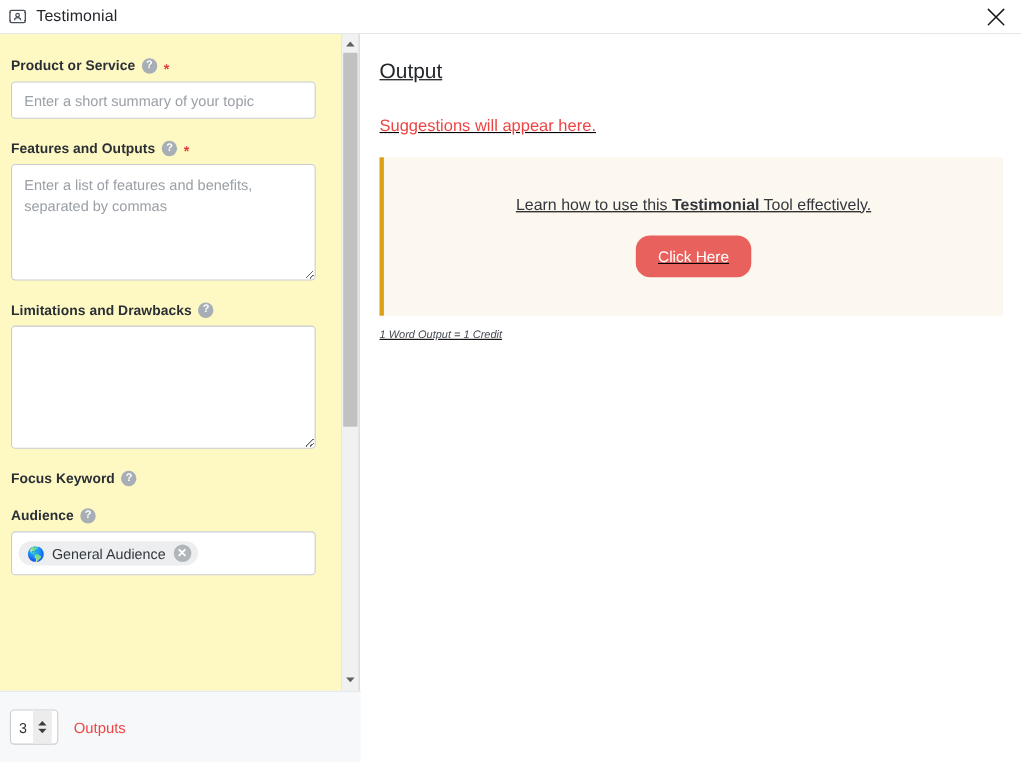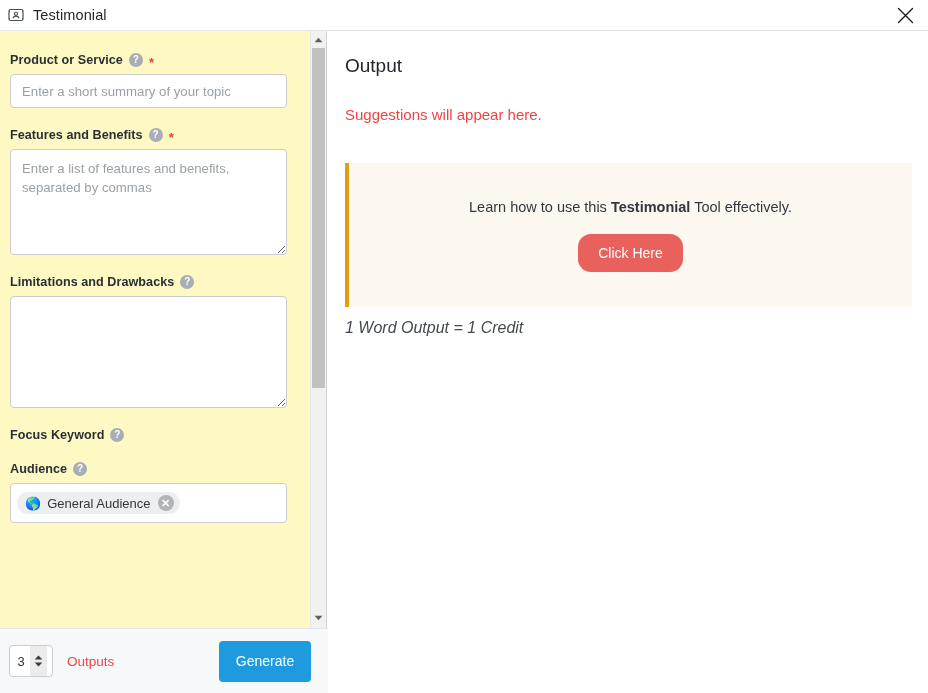--- a/index.html
+++ b/index.html
@@ -190,6 +190,7 @@
     width: 507px; height: 662px;
     background: #ffffff;
     padding: 24px 16px 0 17px;
+    text-decoration: underline;
   }
   #output-title {
     font-size: 19px; color: #23272c;

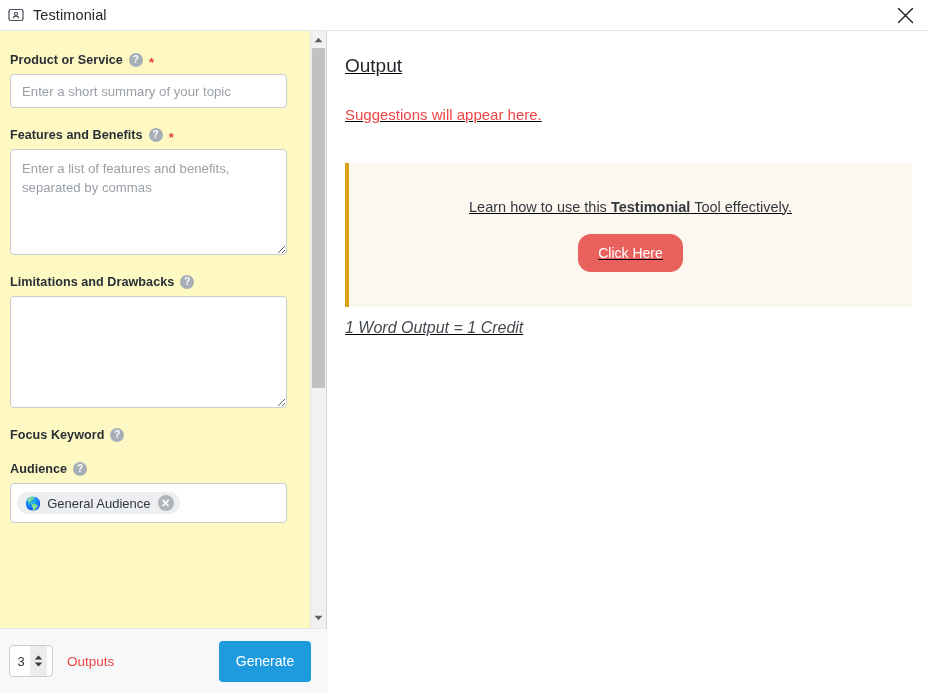--- a/index.html
+++ b/index.html
@@ -261,7 +261,7 @@
 
     <div class="field">
       <div class="field-label">
-        <span>Features and Benefits</span>
+        <span>Features and Outputs</span>
         <span class="help-icon">?</span>
         <span class="req-star">*</span>
       </div>

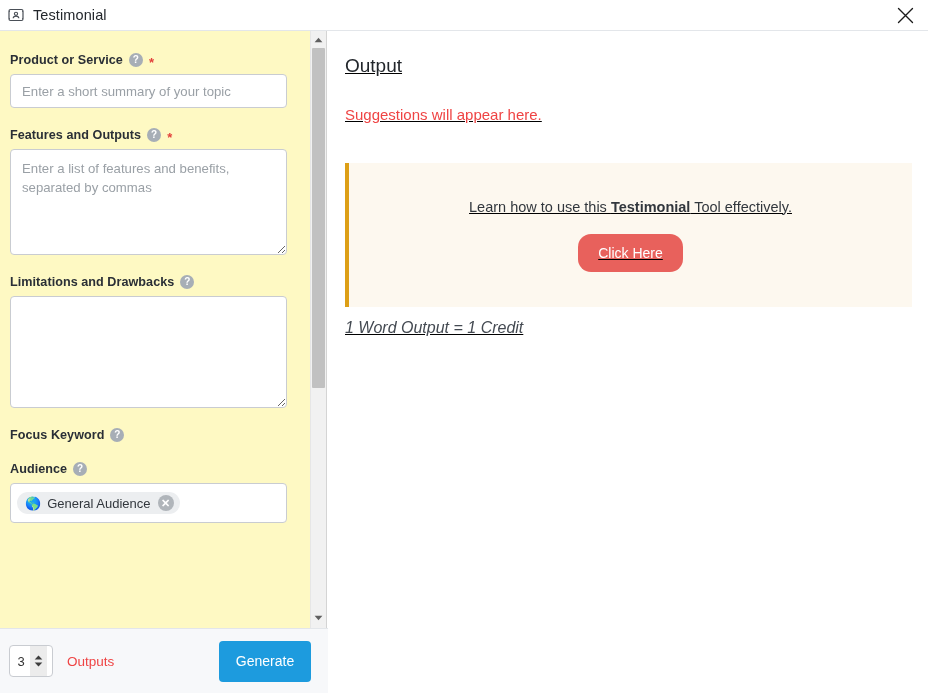--- a/index.html
+++ b/index.html
@@ -201,7 +201,7 @@
     font-size: 15px; color: #ef4444;
   }
   #notice-box {
-    margin-top: 40px;
+    margin-top: 20px;
     width: 567px; height: 144px;
     background: #fdf8ef;
     border-left: 4px solid #dd9f16;

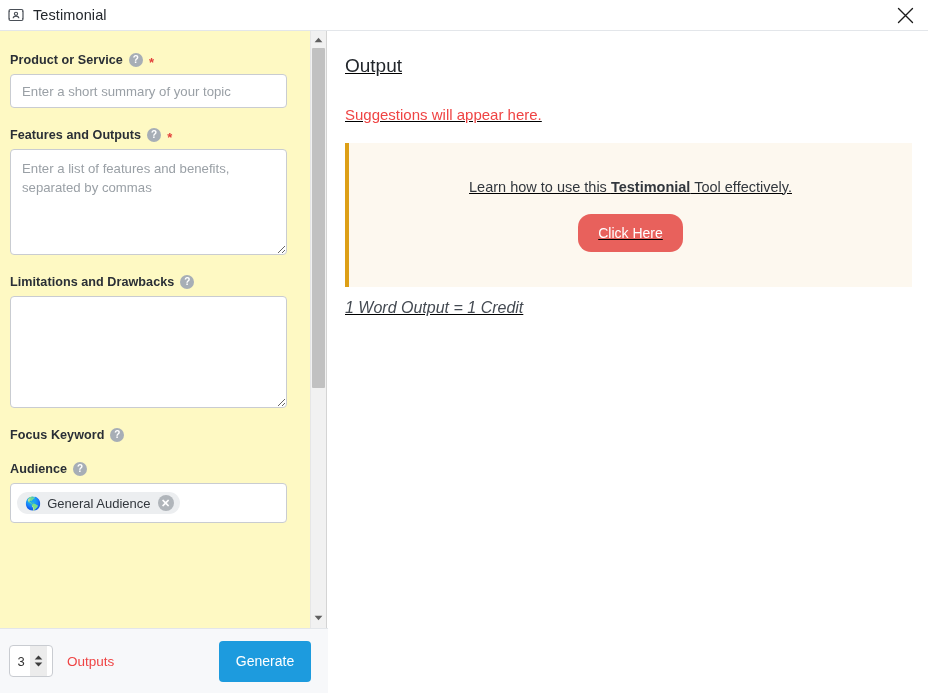--- a/index.html
+++ b/index.html
@@ -223,7 +223,7 @@
   }
   #credit-note {
     margin-top: 12px;
-    font-size: 16px; color: #444a52;
+    font-size: 10px; color: #444a52;
     font-style: italic;
   }
 </style>

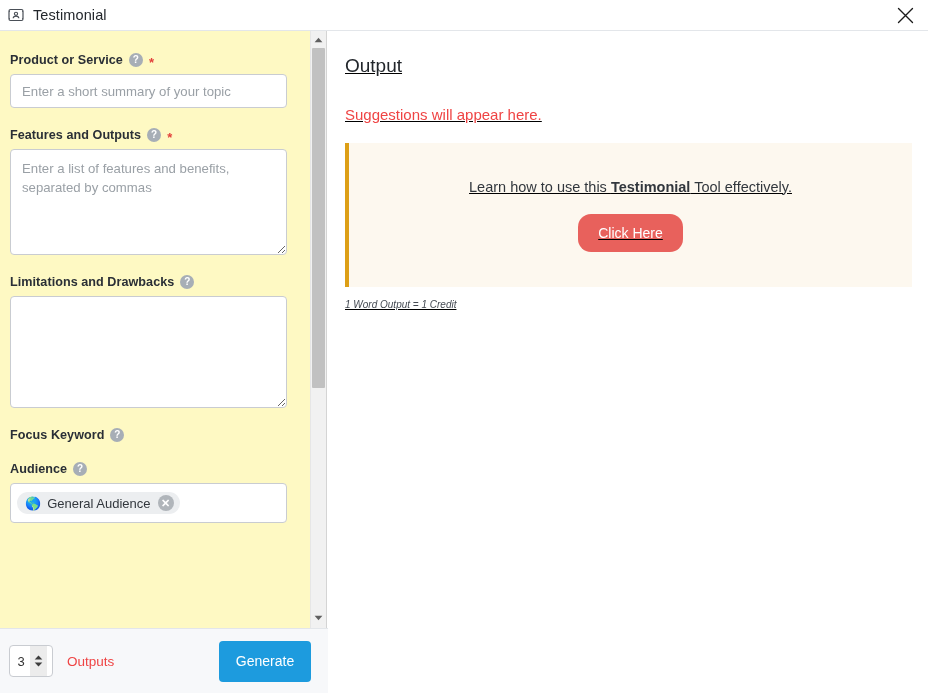--- a/index.html
+++ b/index.html
@@ -327,7 +327,6 @@
     </span>
   </div>
   <span id="outputs-label">Outputs</span>
-  <button id="generate-btn">Generate</button>
 </div>
 
 <div id="right-panel">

### TO DO
The listing above must be restated word for word. Its pictures are to be left out.

### REPLY TO THE TASK
--- a/index.html
+++ b/index.html
@@ -190,6 +190,7 @@
     width: 507px; height: 662px;
     background: #ffffff;
     padding: 24px 16px 0 17px;
+    text-decoration: underline;
   }
   #output-title {
     font-size: 19px; color: #23272c;

--- a/index.html
+++ b/index.html
@@ -261,7 +261,7 @@
 
     <div class="field">
       <div class="field-label">
-        <span>Features and Benefits</span>
+        <span>Features and Outputs</span>
         <span class="help-icon">?</span>
         <span class="req-star">*</span>
       </div>

--- a/index.html
+++ b/index.html
@@ -201,7 +201,7 @@
     font-size: 15px; color: #ef4444;
   }
   #notice-box {
-    margin-top: 40px;
+    margin-top: 20px;
     width: 567px; height: 144px;
     background: #fdf8ef;
     border-left: 4px solid #dd9f16;

--- a/index.html
+++ b/index.html
@@ -223,7 +223,7 @@
   }
   #credit-note {
     margin-top: 12px;
-    font-size: 16px; color: #444a52;
+    font-size: 10px; color: #444a52;
     font-style: italic;
   }
 </style>

--- a/index.html
+++ b/index.html
@@ -327,7 +327,6 @@
     </span>
   </div>
   <span id="outputs-label">Outputs</span>
-  <button id="generate-btn">Generate</button>
 </div>
 
 <div id="right-panel">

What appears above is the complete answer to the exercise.